── Records shown ──
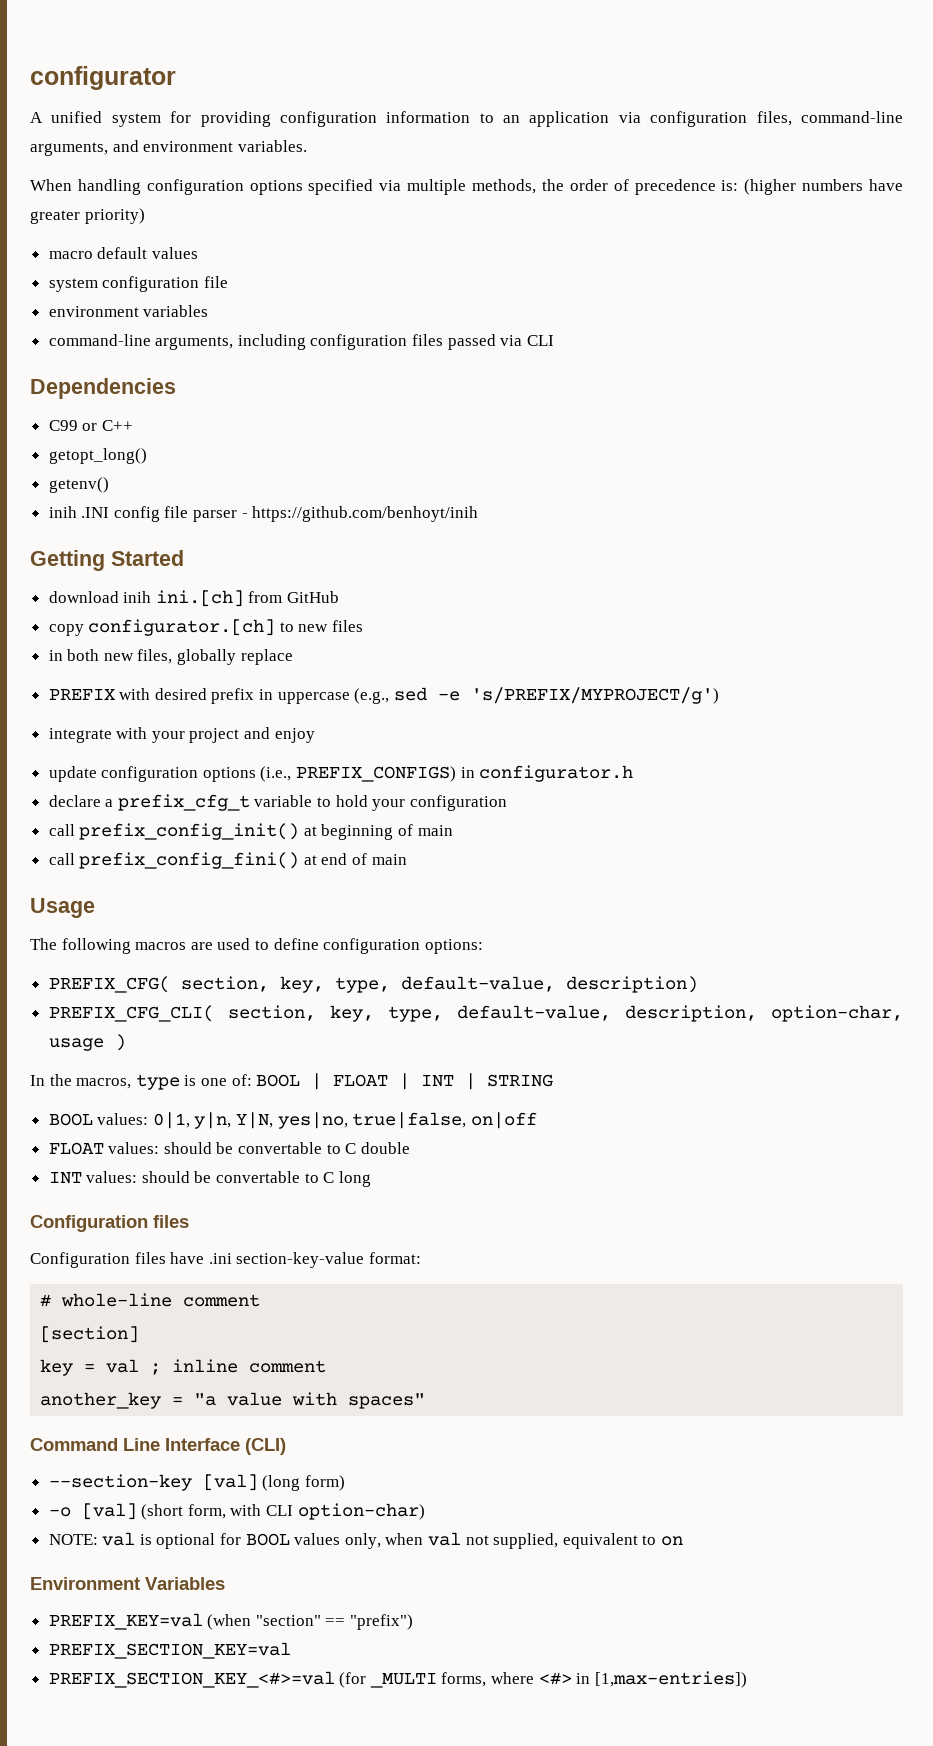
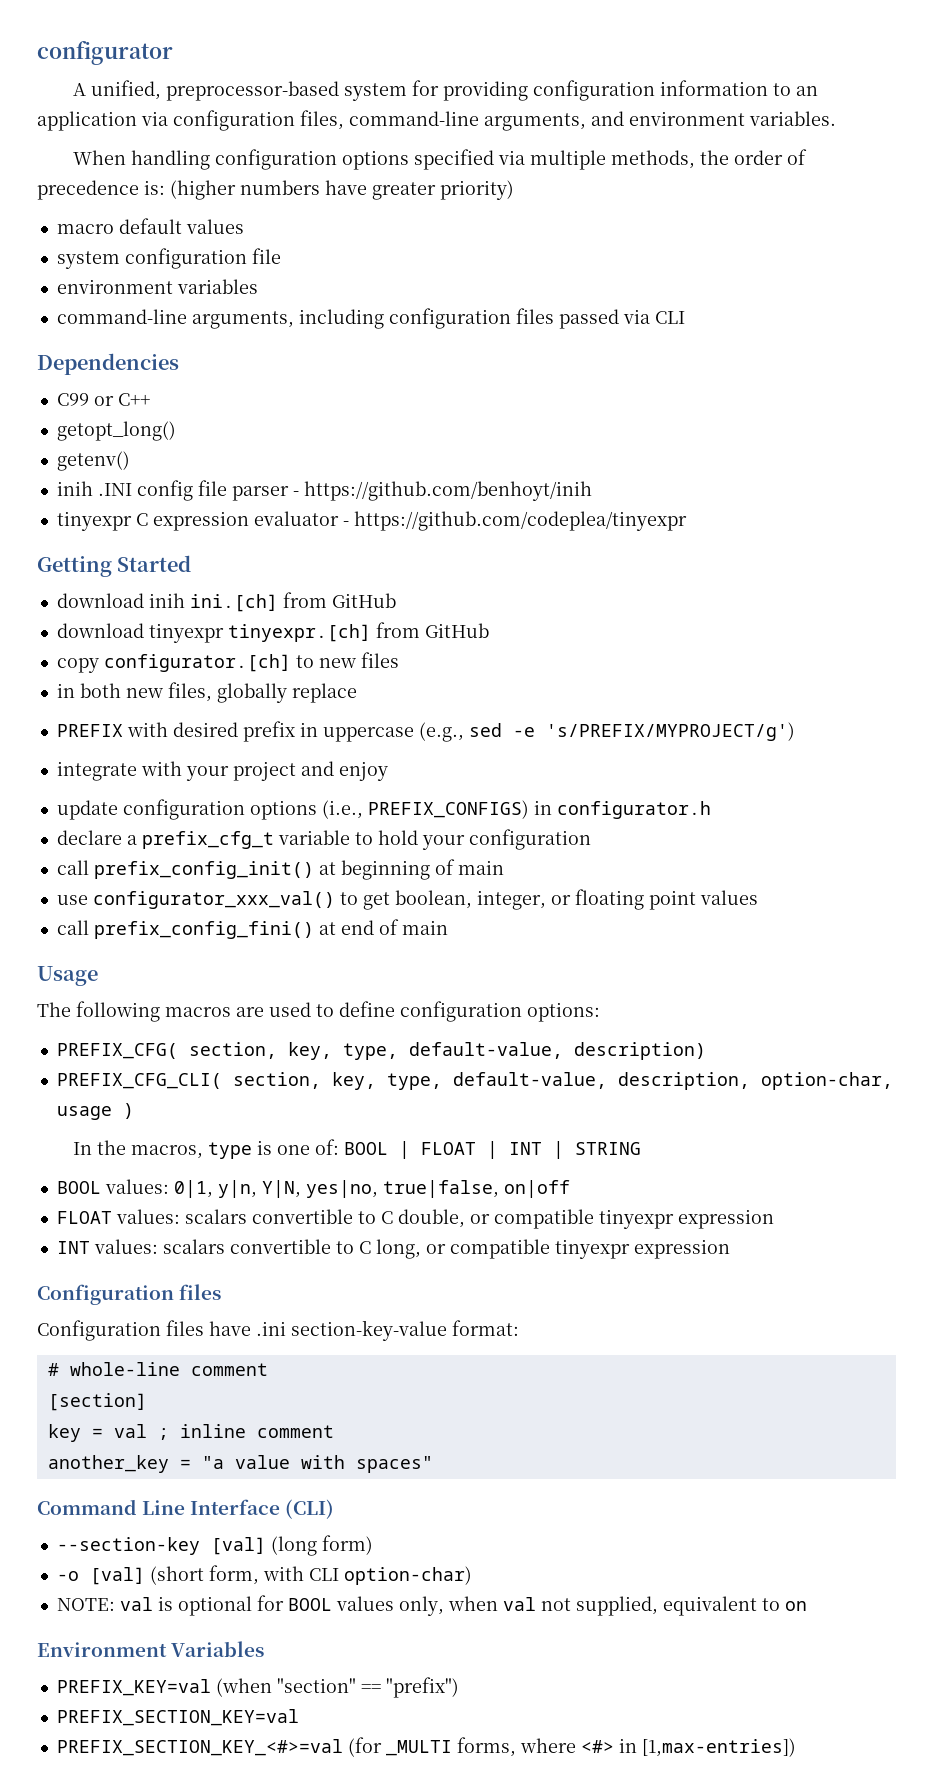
[51,111,103,123] unified -> [90,80,339,101] unified, preprocessor-based
(479, 514) none -> [56,511,687,531] // tinyexpr C expression evaluator - https://github.com/codeplea/tinyexpr
(340, 597) none -> [56,622,489,643] // download tinyexpr tinyexpr.[ch] from GitHub
(453, 830) none -> [56,889,758,910] // use configurator_xxx_val() to get boolean, integer, or floating point values
[163,1142,410,1154] [48,1171,371,1187] should be convertable to C double // INT values: should be convertable to C long -> [184,1209,774,1229] [56,1239,730,1259] scalars convertible to C double, or compatible tinyexpr expression // INT values: scalars convertible to C long, or compatible tinyexpr expression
───
Exercise brief. In the reply, each line of the data must appear exactly as written, and no picture may appear.

Exercise output.
[51,111,103,123] unified -> [90,80,339,101] unified, preprocessor-based
(479, 514) none -> [56,511,687,531] // tinyexpr C expression evaluator - https://github.com/codeplea/tinyexpr
(340, 597) none -> [56,622,489,643] // download tinyexpr tinyexpr.[ch] from GitHub
(453, 830) none -> [56,889,758,910] // use configurator_xxx_val() to get boolean, integer, or floating point values
[163,1142,410,1154] [48,1171,371,1187] should be convertable to C double // INT values: should be convertable to C long -> [184,1209,774,1229] [56,1239,730,1259] scalars convertible to C double, or compatible tinyexpr expression // INT values: scalars convertible to C long, or compatible tinyexpr expression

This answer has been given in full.